> **SUPPLIED RECORDS**

Start of Block

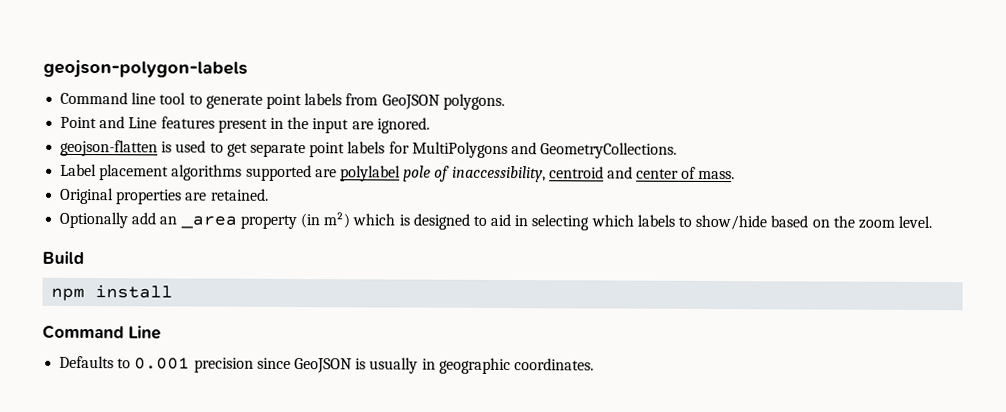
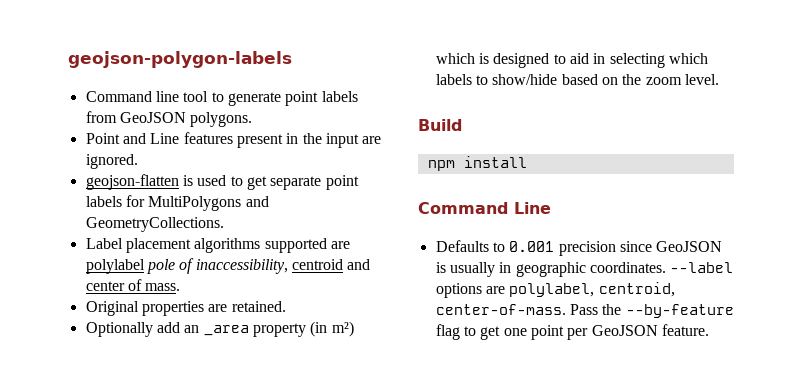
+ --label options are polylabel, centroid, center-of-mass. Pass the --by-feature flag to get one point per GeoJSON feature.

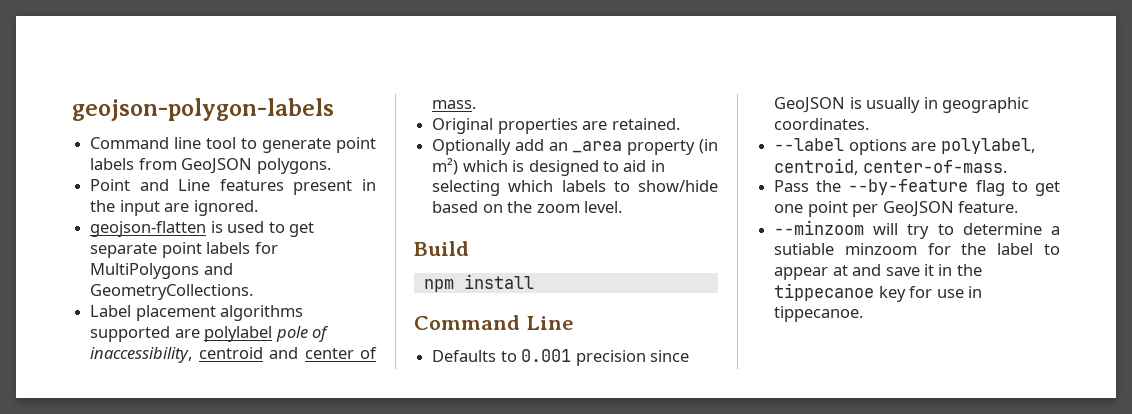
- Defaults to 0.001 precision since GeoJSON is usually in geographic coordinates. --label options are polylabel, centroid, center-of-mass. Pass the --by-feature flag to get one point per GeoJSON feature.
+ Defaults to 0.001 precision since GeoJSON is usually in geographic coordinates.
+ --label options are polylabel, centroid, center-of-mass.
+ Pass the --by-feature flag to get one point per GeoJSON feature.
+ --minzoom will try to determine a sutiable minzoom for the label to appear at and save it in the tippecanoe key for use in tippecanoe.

End of Block
Start of Block

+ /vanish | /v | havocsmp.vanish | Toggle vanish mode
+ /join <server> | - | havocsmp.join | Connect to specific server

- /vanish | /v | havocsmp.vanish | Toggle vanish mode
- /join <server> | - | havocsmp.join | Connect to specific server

End of Block

> **WHAT YOU ARE ASKED TO DO**
Search the lines above for the string "usually" and copy each line that has it.

> **YOUR SOLUTION**
- Defaults to 0.001 precision since GeoJSON is usually in geographic coordinates. --label options are polylabel, centroid, center-of-mass. Pass the --by-feature flag to get one point per GeoJSON feature.
+ Defaults to 0.001 precision since GeoJSON is usually in geographic coordinates.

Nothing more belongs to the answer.